The development of a reversed phase high performance liquid chromatography fluorescence method for the determination of the mycotoxins fumonisin B(1) and fumonisin B(2) by using silica-based monolithic column is described. The samples were first extracted using acetonitrile:water (50:50, v/v) and purified by using a C(18) solid phase extraction-based clean-up column. Then, pre-column derivatization for the analyte using ortho-phthaldialdehyde in the presence of 2-mercaptoethanol was carried out. The developed method involved optimization of mobile phase composition using methanol and phosphate buffer, injection volume, temperature and flow rate.
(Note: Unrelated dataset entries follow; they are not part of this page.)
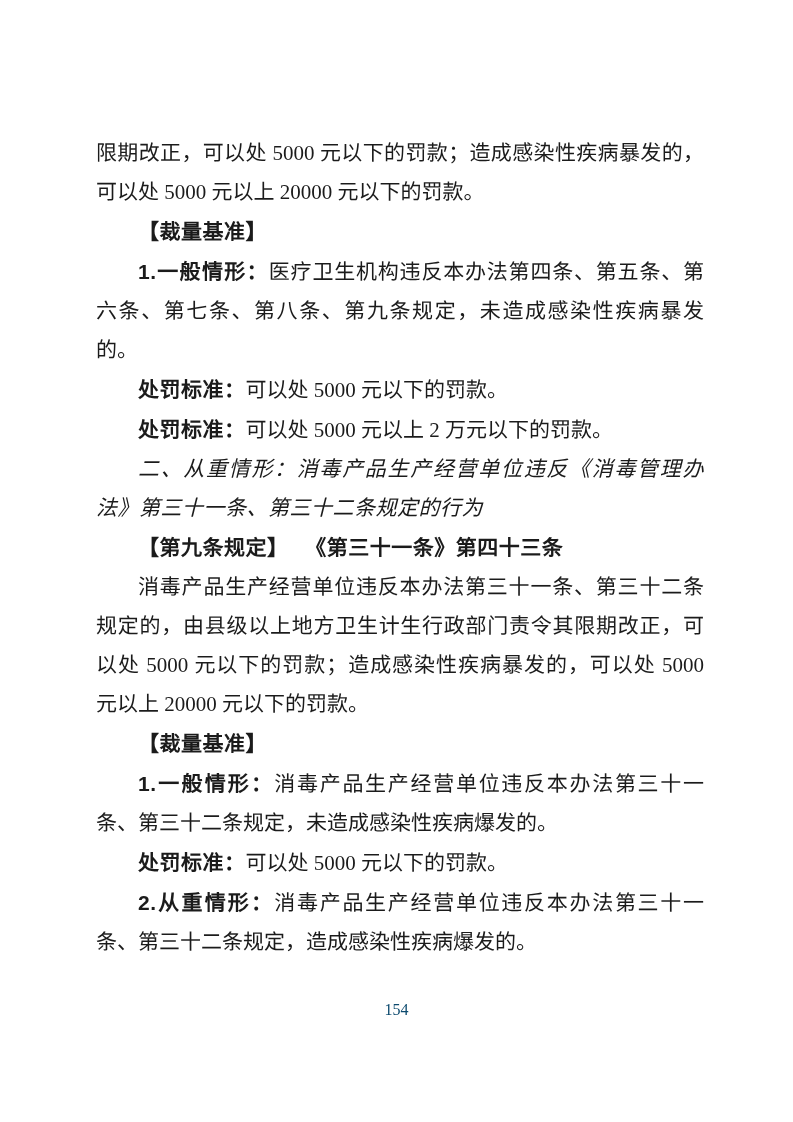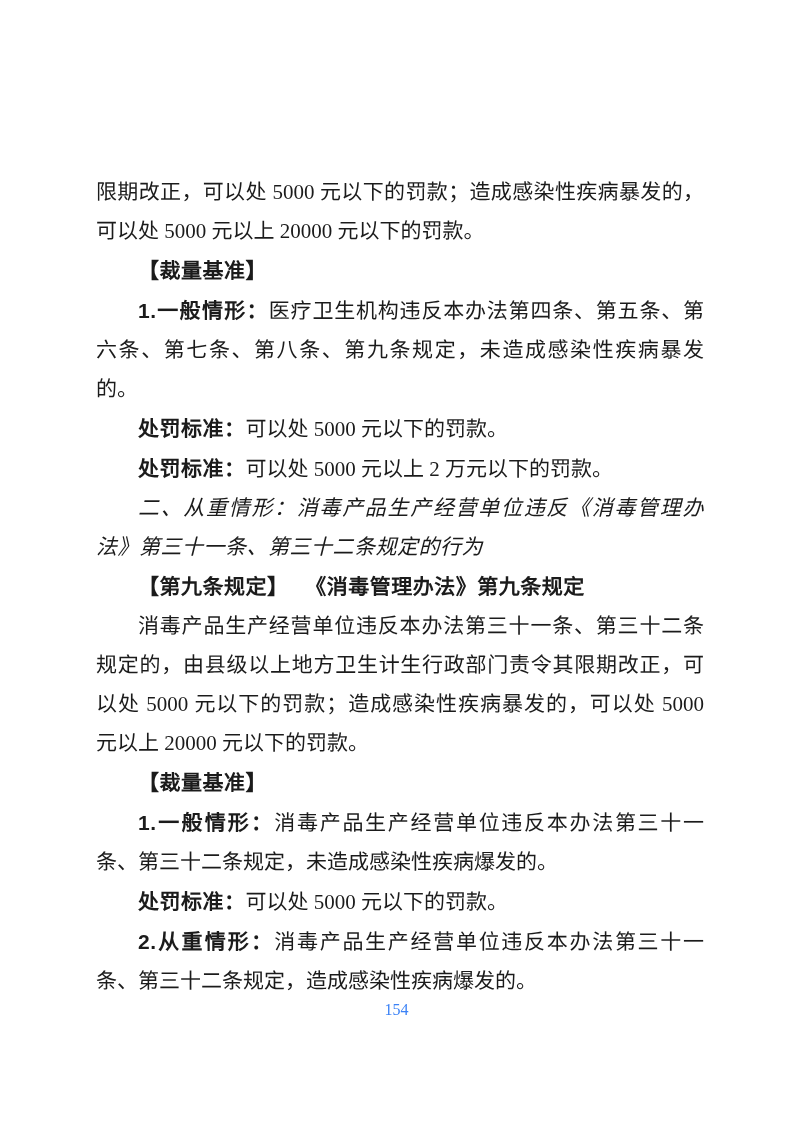"限期改正，可以处 5000 元以下的罚款；造成感染性疾病暴发的，可以处 5000" .content { margin-top: 39px -> none }
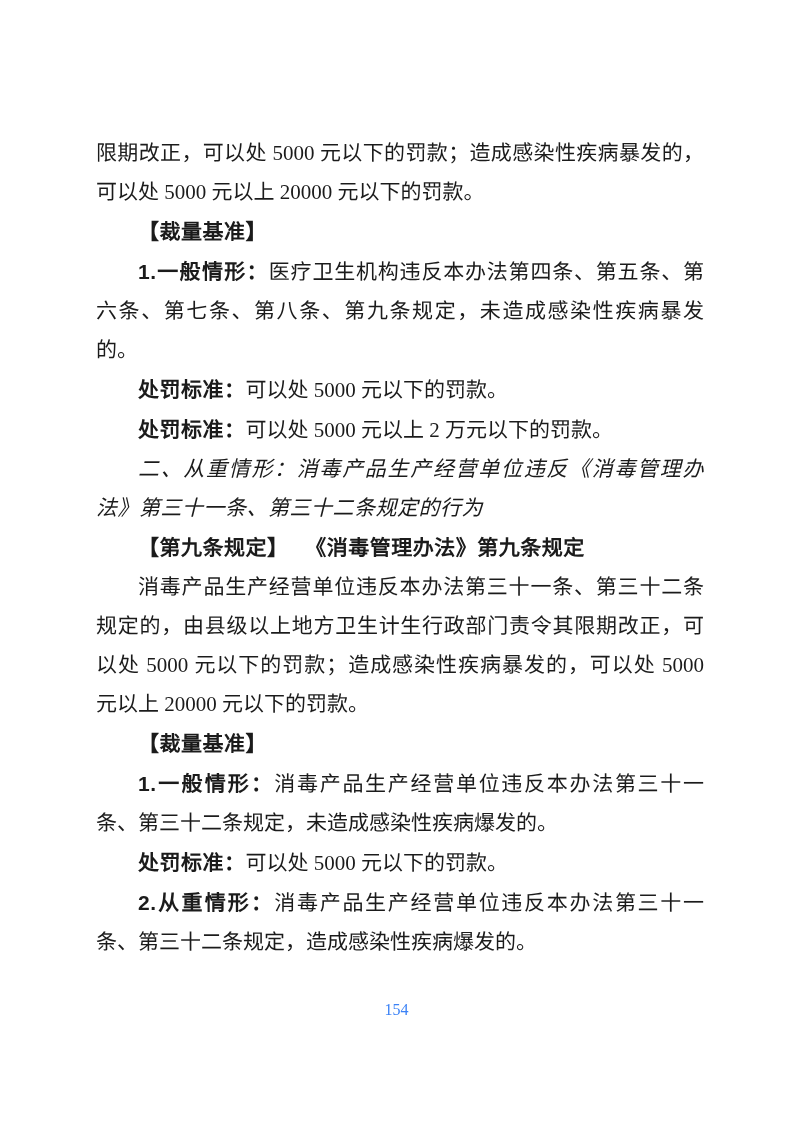"《消毒管理办法》第九条规定" span.rest { text: 消毒管理办法》第九条规定 -> 第三十一条》第四十三条 }
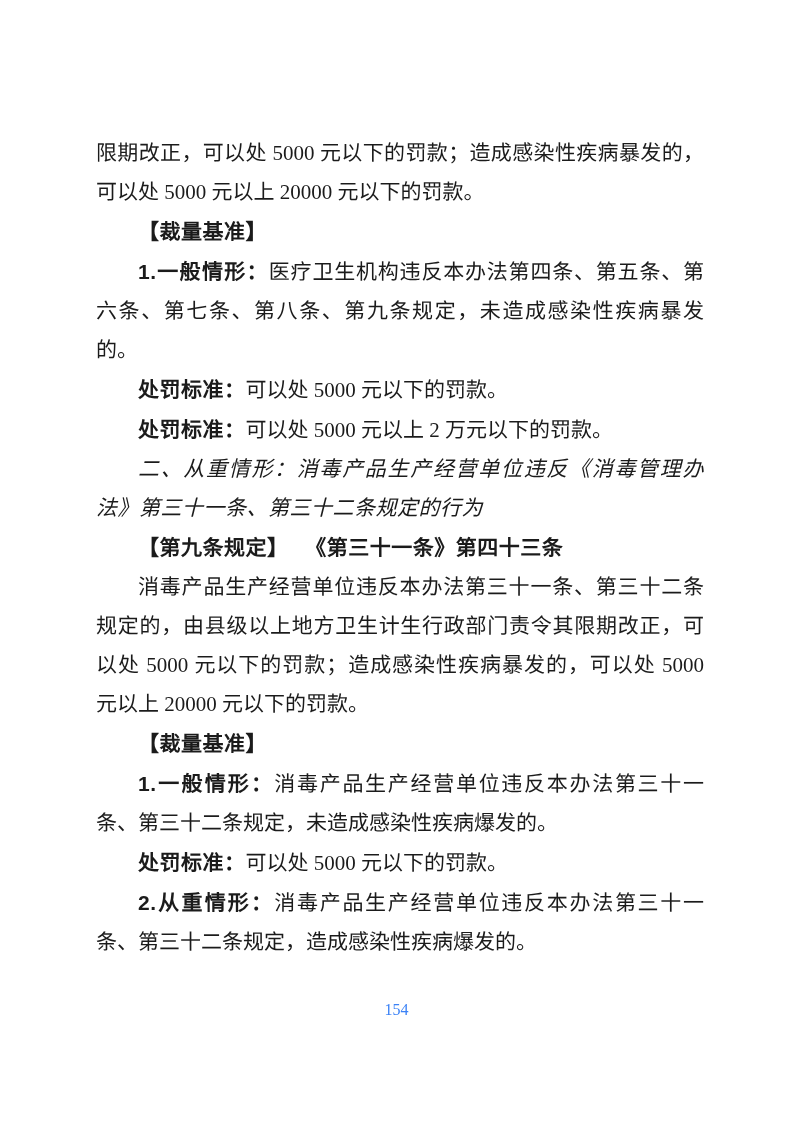"154" .page-number { color: #3b82f6 -> #0c4a6e }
The liquid chromatographic separation was performed using a reversed phase Chromolith(®) RP-18e column (100 mm × 4.6 mm) at 30 °C and eluted with a mobile phase of a mixture of methanol and phosphate buffer pH 3.35 (78:22, v/v) at a flow rate of 1.0 mL min(-1). The fumonisins separation was achieved in about 4 min, compared to approximately 20 min by using a C(18) particle-packed column. The fluorescence excitation and emission were at 335 nm and 440 nm, respectively. The limits of detections were 0.01-0.04 μg g(-1) fumonisin B(1) and fumonisin B(2), respectively. Good recoveries were found for spiked samples (0.1, 0.5, 1.5 μg g(-1) fumonisins B(1) and B(2)), ranging from 84.0 to 106.0% for fumonisin B(1) and from 81.0 to 103.0% for fumonisin B(2). Fifty-three samples were analyzed including 39 food and feeds and 14 inoculated corn and rice. Results show that 12.8% of the food and feed samples were contaminated with fumonisin B(1) (range, 0.01-0.51 μg g(-1)) and fumonisin B(2) (0.05 μg g(-1)). The total fumonisins in these samples however, do not exceed the legal limits established by the European Union of 0.8 μg g(-1). Of the 14 inoculated samples, 57.1% contained fumonisin B(1) (0.16-41.0 μg g(-1)) and fumonisin B(2) (range, 0.22-50.0 μg g(-1)). Positive confirmation of selected samples was carried out using liquid chromatography-tandem mass spectrometry, using triple quadrupole analyzer and operated in the multiple reaction monitoring mode.